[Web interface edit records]
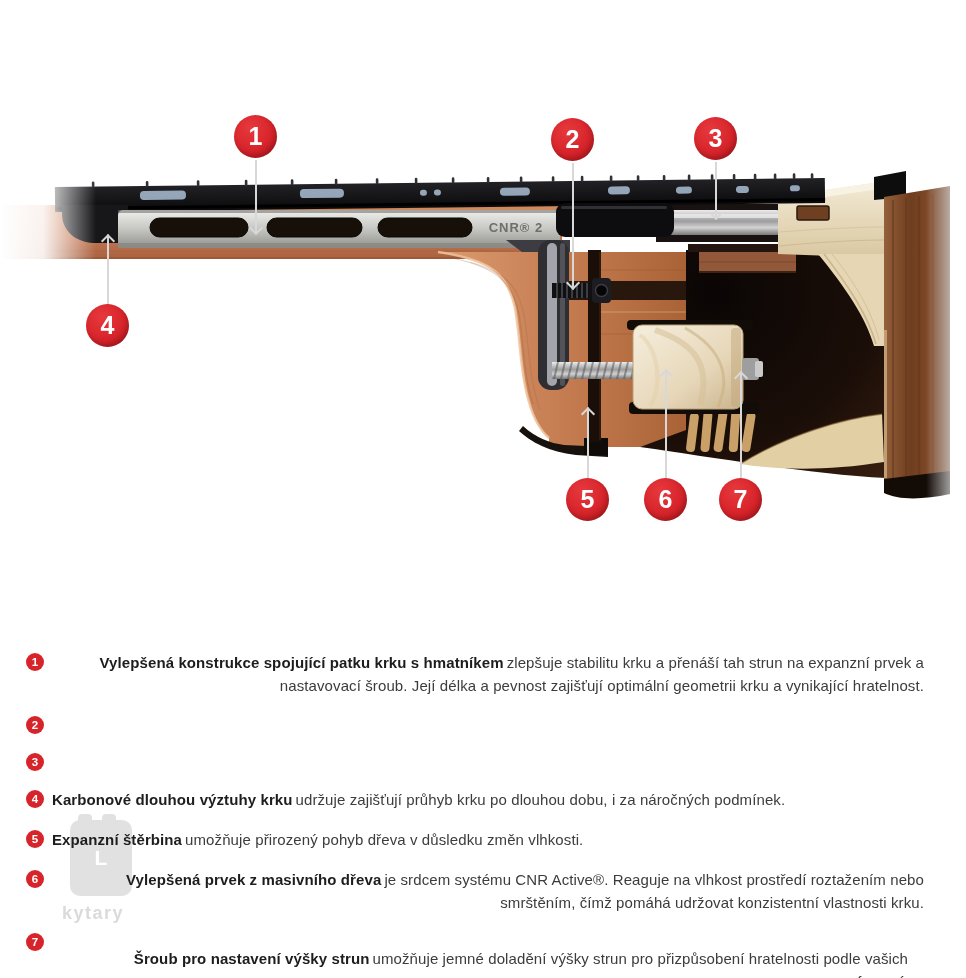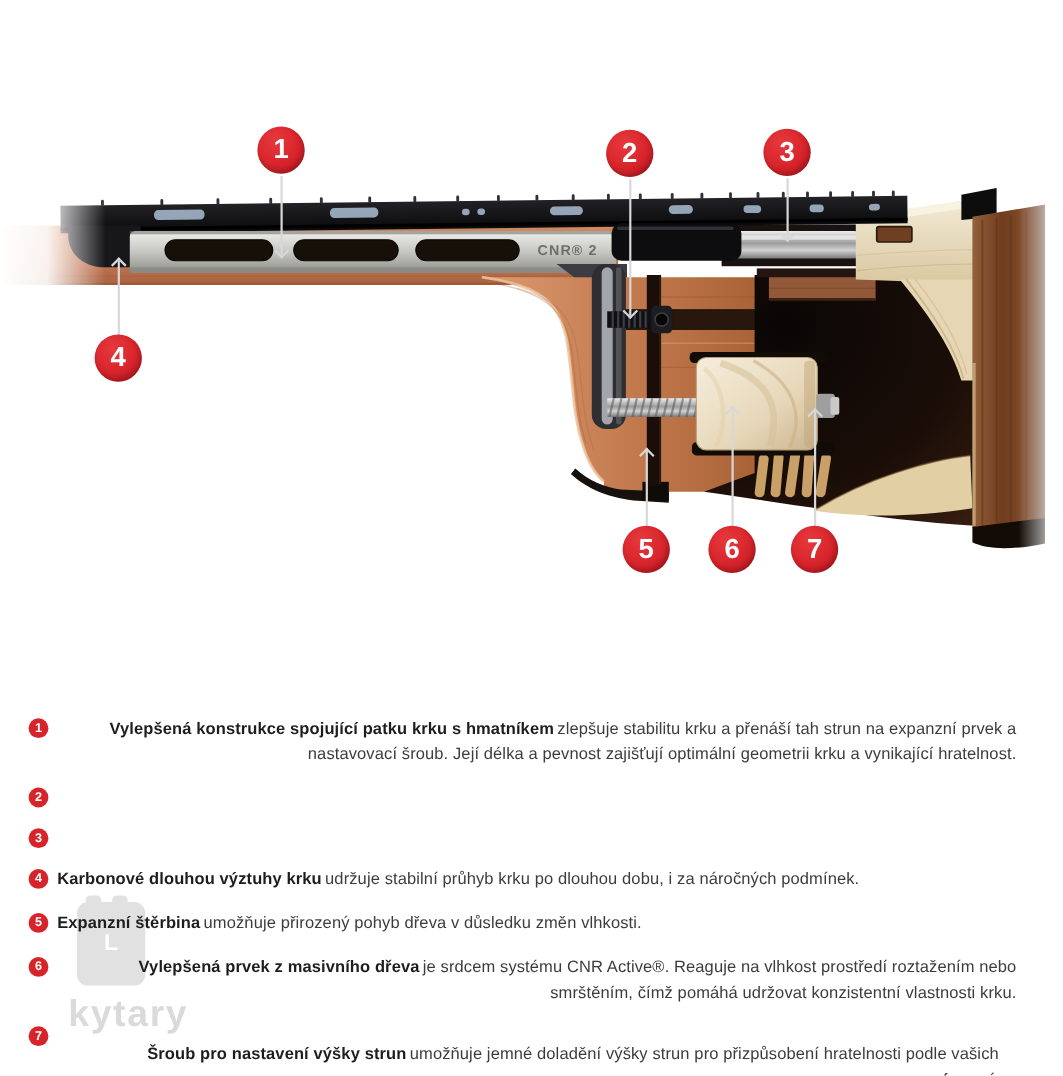--- a/index.html
+++ b/index.html
@@ -350,7 +350,7 @@
     </div>
     <div class="item">
       <span class="bullet">4</span>
-      <p class="txt" style="margin:0"><b>Karbonové dlouhou výztuhy krku</b><span>udržuje stabilní průhyb krku po dlouhou dobu, i za náročných podmínek.</span></p>
+      <p class="txt" style="margin:0"><b>Karbonové dlouhou výztuhy krku</b><span>udržuje zajišťují průhyb krku po dlouhou dobu, i za náročných podmínek.</span></p>
     </div>
     <div class="item">
       <span class="bullet">5</span>

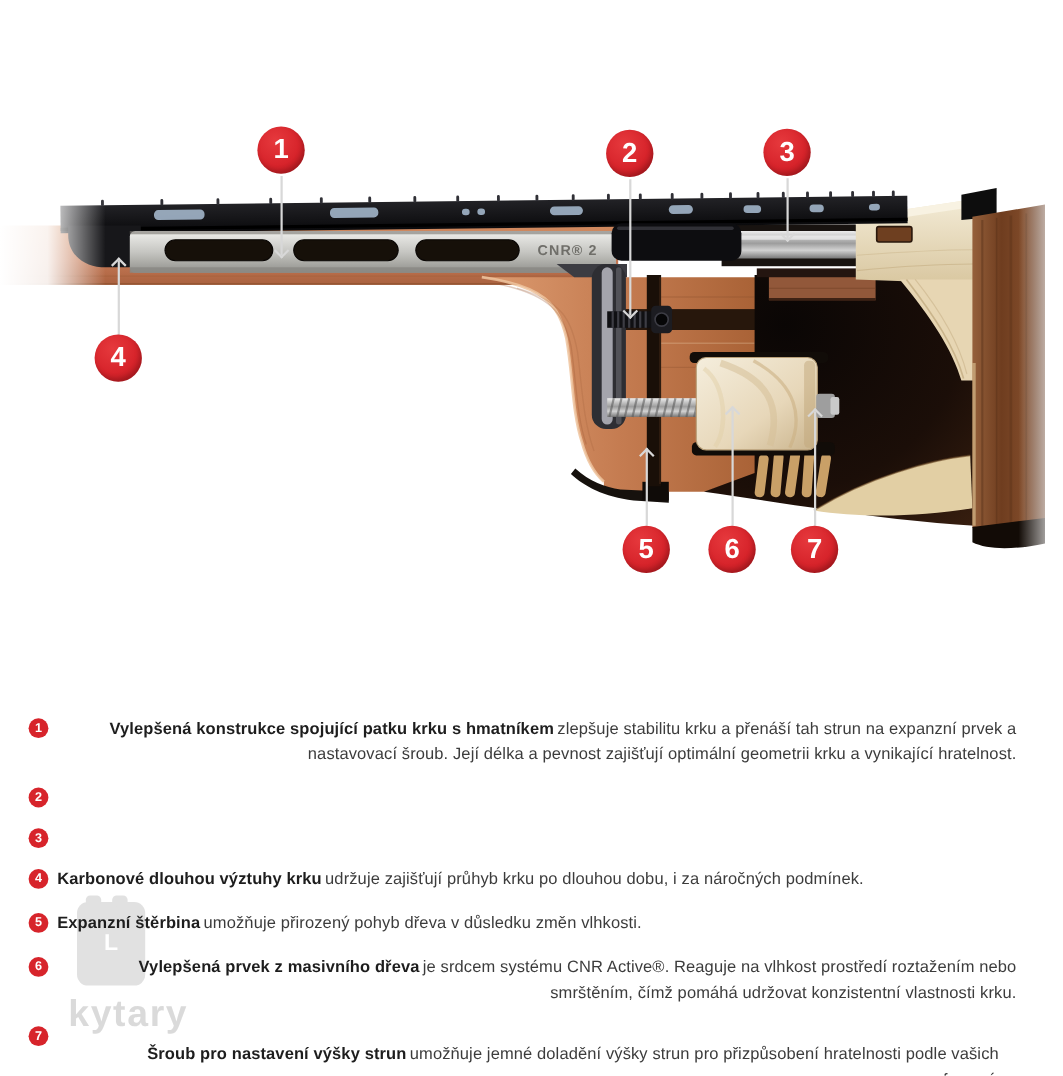--- a/index.html
+++ b/index.html
@@ -39,7 +39,7 @@
   .wm-logo::before{left:8px;} .wm-logo::after{left:32px;}
   .wm-letter{position:absolute;left:50%;top:50%;transform:translate(-50%,-50%);
            color:#fff;font-weight:700;font-size:21px;}
-  .wm-text{margin-top:7px;color:#d2d2d2;font-size:34px;font-weight:700;letter-spacing:1.5px;}
+  .wm-text{margin-top:7px;color:#d2d2d2;font-size:18px;font-weight:700;letter-spacing:1.5px;}
 </style>
 </head>
 <body>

WHAT TO PRODUCE — Although the entries contain pictures, reproduce only the rest, exactly as written.

WRITTEN RESPONSE —
--- a/index.html
+++ b/index.html
@@ -350,7 +350,7 @@
     </div>
     <div class="item">
       <span class="bullet">4</span>
-      <p class="txt" style="margin:0"><b>Karbonové dlouhou výztuhy krku</b><span>udržuje stabilní průhyb krku po dlouhou dobu, i za náročných podmínek.</span></p>
+      <p class="txt" style="margin:0"><b>Karbonové dlouhou výztuhy krku</b><span>udržuje zajišťují průhyb krku po dlouhou dobu, i za náročných podmínek.</span></p>
     </div>
     <div class="item">
       <span class="bullet">5</span>

--- a/index.html
+++ b/index.html
@@ -39,7 +39,7 @@
   .wm-logo::before{left:8px;} .wm-logo::after{left:32px;}
   .wm-letter{position:absolute;left:50%;top:50%;transform:translate(-50%,-50%);
            color:#fff;font-weight:700;font-size:21px;}
-  .wm-text{margin-top:7px;color:#d2d2d2;font-size:34px;font-weight:700;letter-spacing:1.5px;}
+  .wm-text{margin-top:7px;color:#d2d2d2;font-size:18px;font-weight:700;letter-spacing:1.5px;}
 </style>
 </head>
 <body>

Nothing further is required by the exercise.